We Built 200 Agents, Then Consolidated to 33 — Here's What We Learned
Over the past year, we’ve built 200+ agent definitions, then consolidated to 33 active agents, 178 skills, 155 hooks, 30 triggers, and 74 prompt files, all living inside a single .claude/ directory. This is what we learned.
The Architecture That Emerged
We didn’t plan to build a giant roster of agents. We started with 7. But as we deployed RelayLaunch for client engagements, patterns emerged that demanded specialization. And then we learned that most of that specialization belongs in skills, not agents.
The current structure:
.claude/
├── agents/ # 33 active agents (consolidated from 200+)
├── skills/ # 178 skills (composable procedural knowledge)
├── hooks/ # 155 hooks (auto-format, brand-scan, quality-gate, etc.)
├── triggers/ # 30 triggers (scheduled and event-driven activation)
└── memory/ # Tiered memory (index + topic files)
Lesson 1: Skills Beat Agents
This is the biggest lesson. We stopped building new agents and started building skills instead.
An agent is a persona with instructions. A skill is a procedure with tools. The difference matters because:
- Agents live in the context window permanently. 200+ of them would blow any budget
- Skills load on demand. Only the metadata is shown until the agent needs it
- Skills can include scripts, executables, and code that the agent runs
- Skills are shareable, versionable, and composable
We now build skills by default. Agents are only created when a distinct persona and authority level are needed.
Lesson 2: Progressive Disclosure Saves Tokens
Our CLAUDE.md file grew to 400+ lines. Performance dropped. Instructions got ignored. Sound familiar?
The fix: tiered memory loading.
- L0 Abstract (~100 tokens): Always loaded. Routing, awareness, quick checks.
- L1 Overview (~500-2K tokens): Loaded on agent activation. Planning, navigation.
- L2 Detail (unlimited): Loaded only when the agent needs specifics. Execution.

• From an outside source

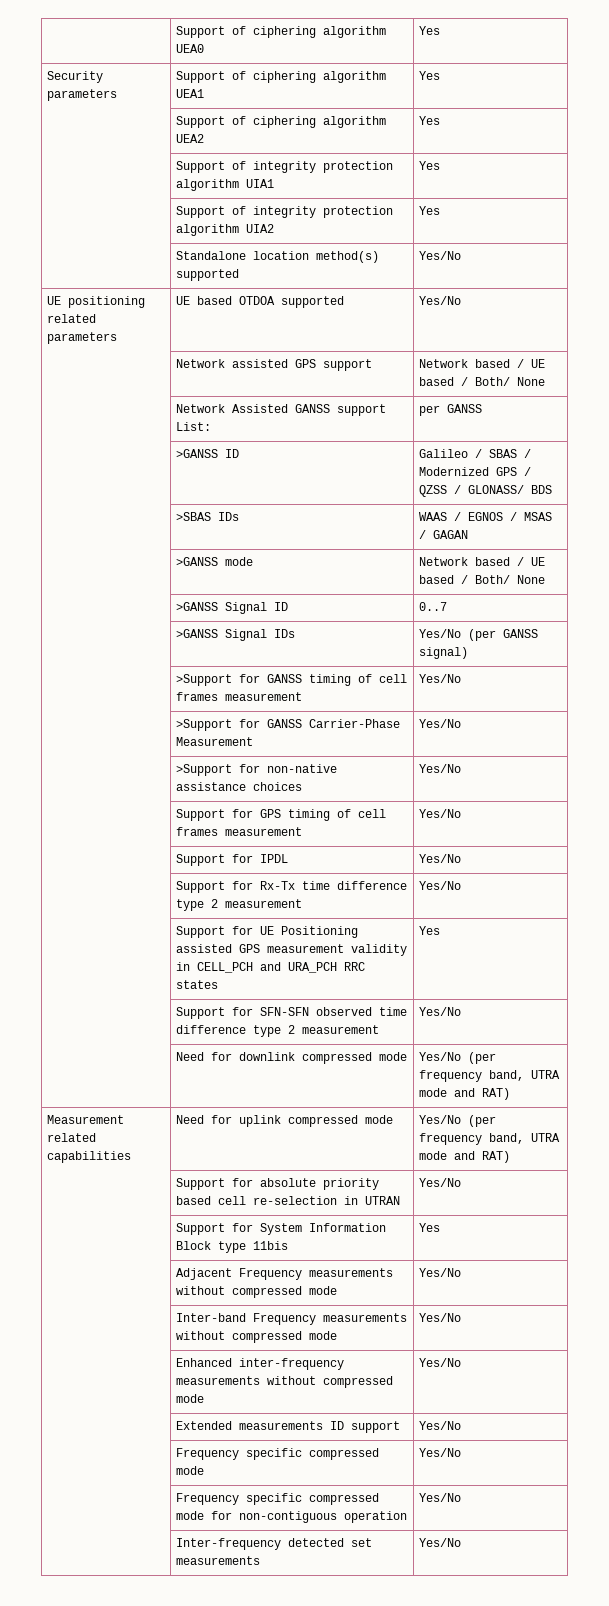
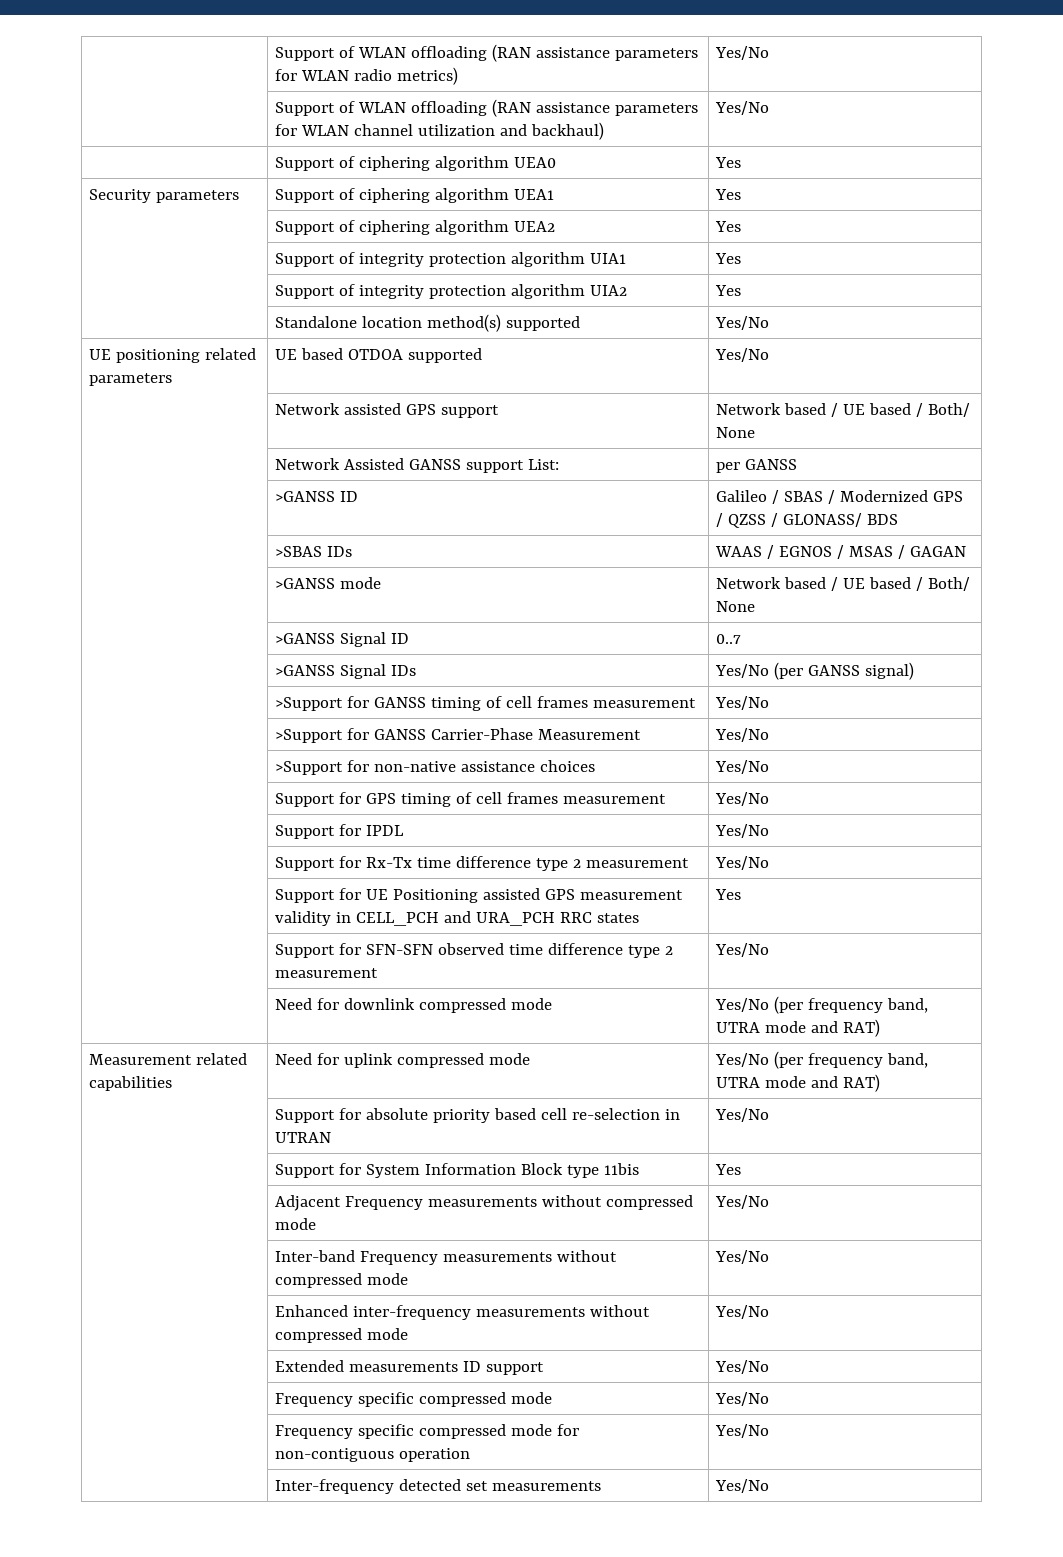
+ | Support of WLAN offloading (RAN assistance parameters for WLAN radio metrics) | Yes/No
+ | Support of WLAN offloading (RAN assistance parameters for WLAN channel utilization and backhaul) | Yes/No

I.S.A., our Chief of Staff agent, routes using L0 only. That’s a ~97% token savings vs loading everything into every context window.
The practical implementation: our .claude/memory/index.md file is always loaded (it’s the directory). Individual memory files (product-decisions.md, client-patterns.md, etc.) are loaded on demand.
Lesson 3: Hooks Are Your Quality Floor
We run 3 hooks on every file edit:
- auto-format.sh: consistent code formatting
- brand-color-scan.sh: enforces our brand color system (Obsidian, Amber, White, Zinc)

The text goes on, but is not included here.